**** Exercise input ****
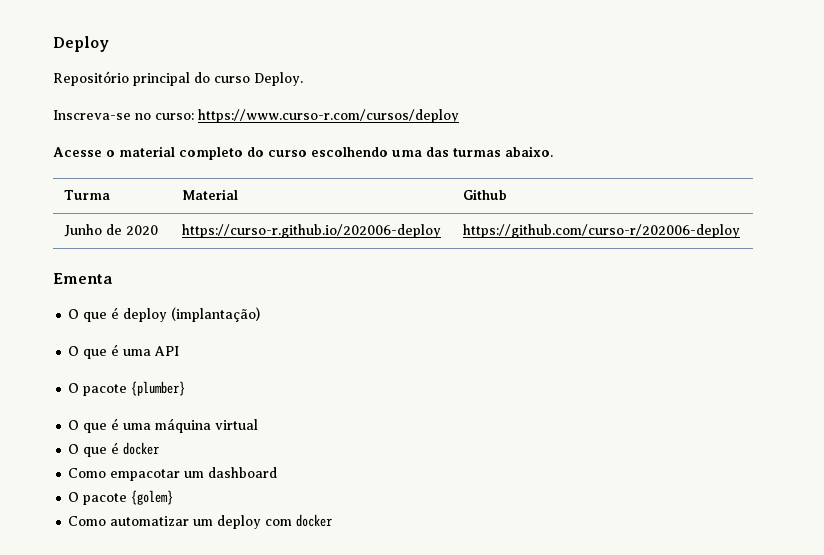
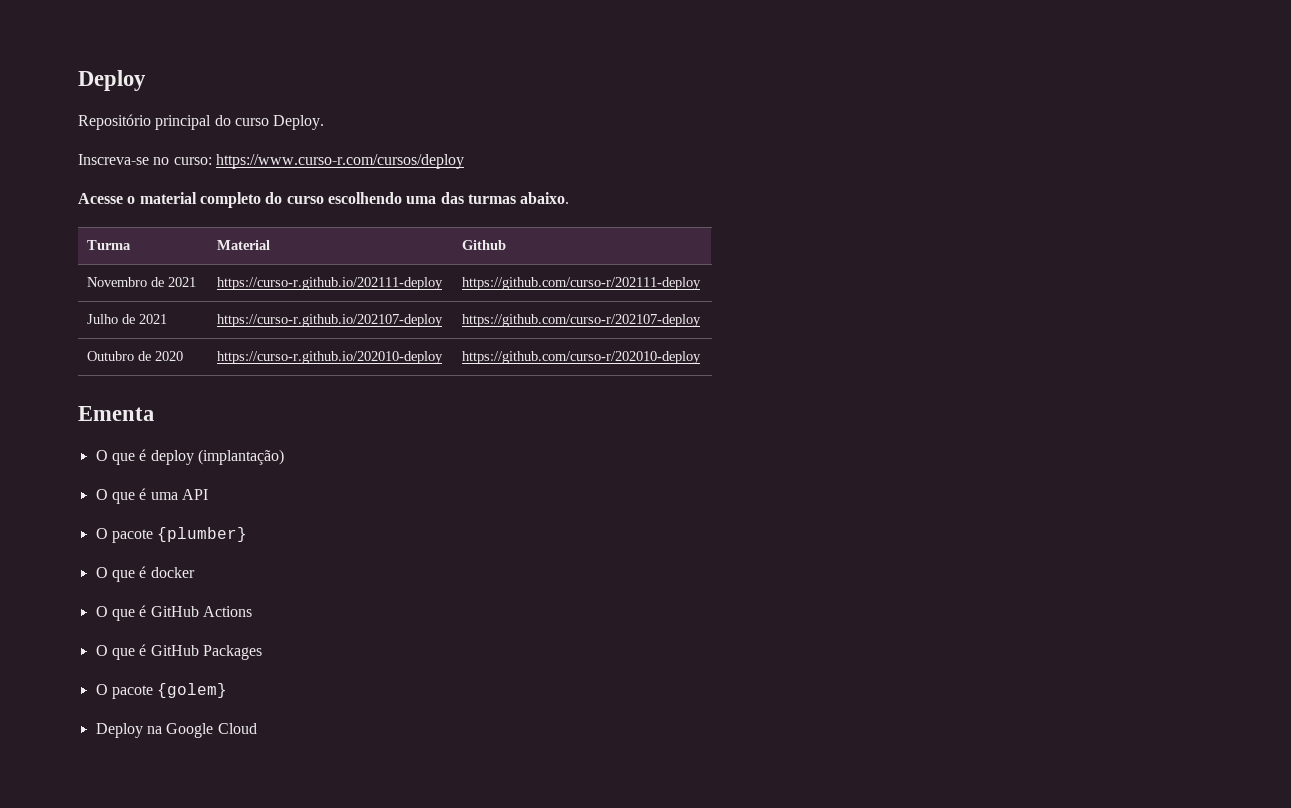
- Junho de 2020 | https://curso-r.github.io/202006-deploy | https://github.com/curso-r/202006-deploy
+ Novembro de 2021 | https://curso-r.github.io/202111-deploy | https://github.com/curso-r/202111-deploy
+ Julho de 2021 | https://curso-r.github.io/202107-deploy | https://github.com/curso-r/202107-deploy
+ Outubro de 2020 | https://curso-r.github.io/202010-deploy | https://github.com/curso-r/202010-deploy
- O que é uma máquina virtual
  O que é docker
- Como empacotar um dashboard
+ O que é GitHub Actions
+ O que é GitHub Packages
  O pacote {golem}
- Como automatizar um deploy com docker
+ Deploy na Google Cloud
****
= Task objective =
Your task is to set down each line above verbatim while excluding the pictures.

= Output for this exercise =
- Junho de 2020 | https://curso-r.github.io/202006-deploy | https://github.com/curso-r/202006-deploy
+ Novembro de 2021 | https://curso-r.github.io/202111-deploy | https://github.com/curso-r/202111-deploy
+ Julho de 2021 | https://curso-r.github.io/202107-deploy | https://github.com/curso-r/202107-deploy
+ Outubro de 2020 | https://curso-r.github.io/202010-deploy | https://github.com/curso-r/202010-deploy
- O que é uma máquina virtual
  O que é docker
- Como empacotar um dashboard
+ O que é GitHub Actions
+ O que é GitHub Packages
  O pacote {golem}
- Como automatizar um deploy com docker
+ Deploy na Google Cloud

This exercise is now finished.